Data supplied:
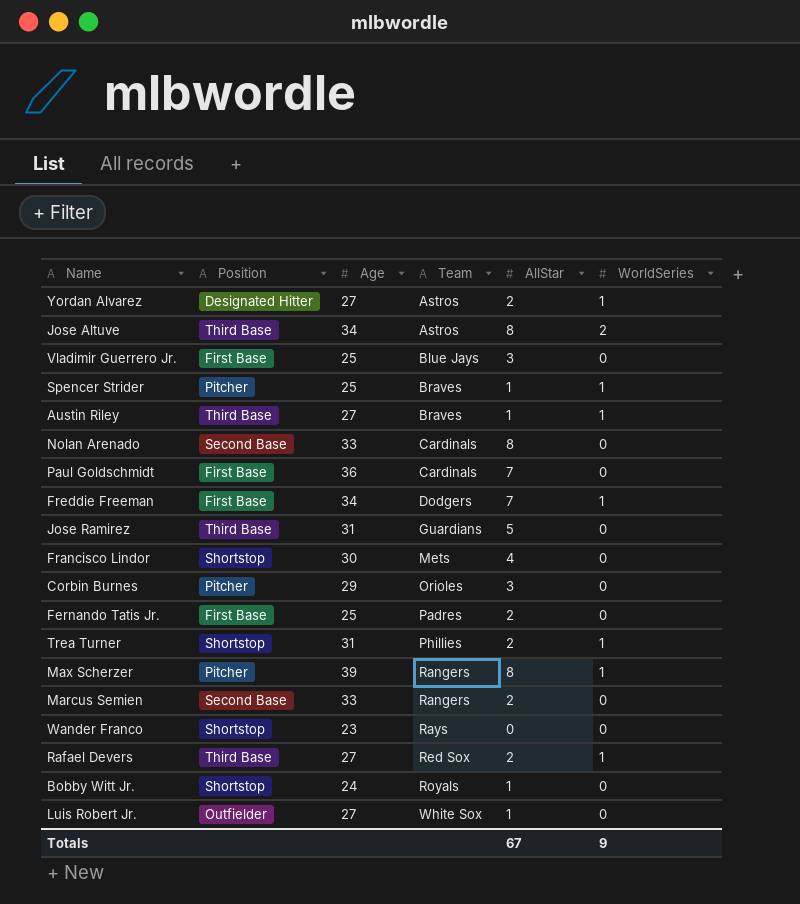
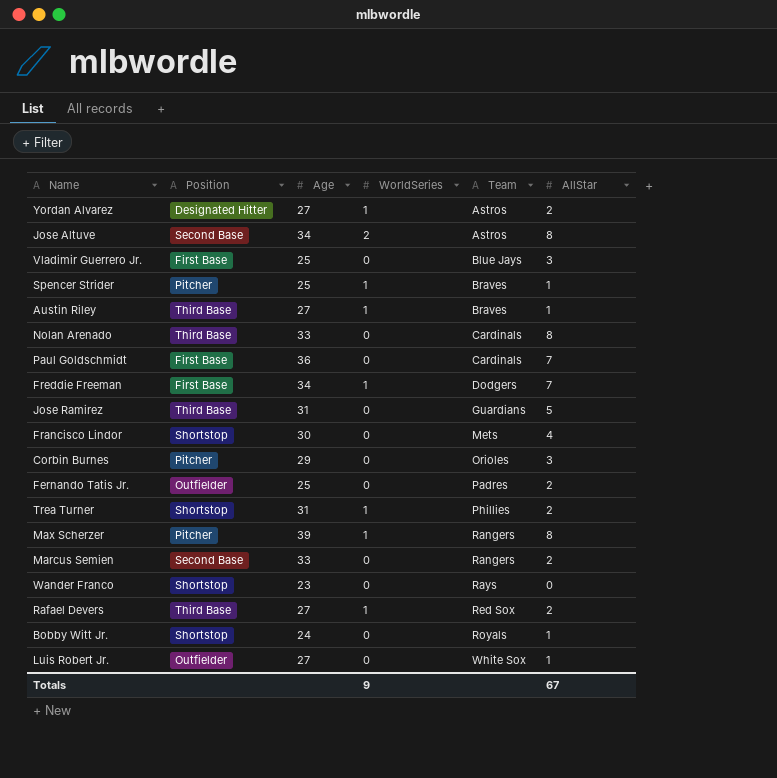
column WorldSeries | position: 6 -> 4
Jose Altuve | Position: Third Base -> Second Base
Nolan Arenado | Position: Second Base -> Third Base
Fernando Tatis Jr. | Position: First Base -> Outfielder

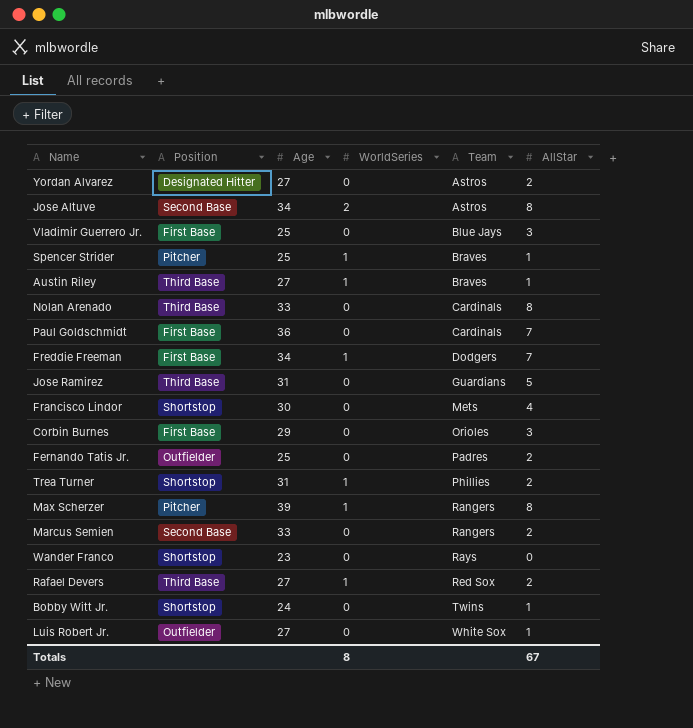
Yordan Alvarez | WorldSeries: 1 -> 0
Corbin Burnes | Position: Pitcher -> First Base
Bobby Witt Jr. | Team: Royals -> Twins
Totals | WorldSeries: 9 -> 8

What this task involves:
The answer must consist of every line from the entries above that contains the string "Third".

Result below:
Jose Altuve | Position: Third Base -> Second Base
Nolan Arenado | Position: Second Base -> Third Base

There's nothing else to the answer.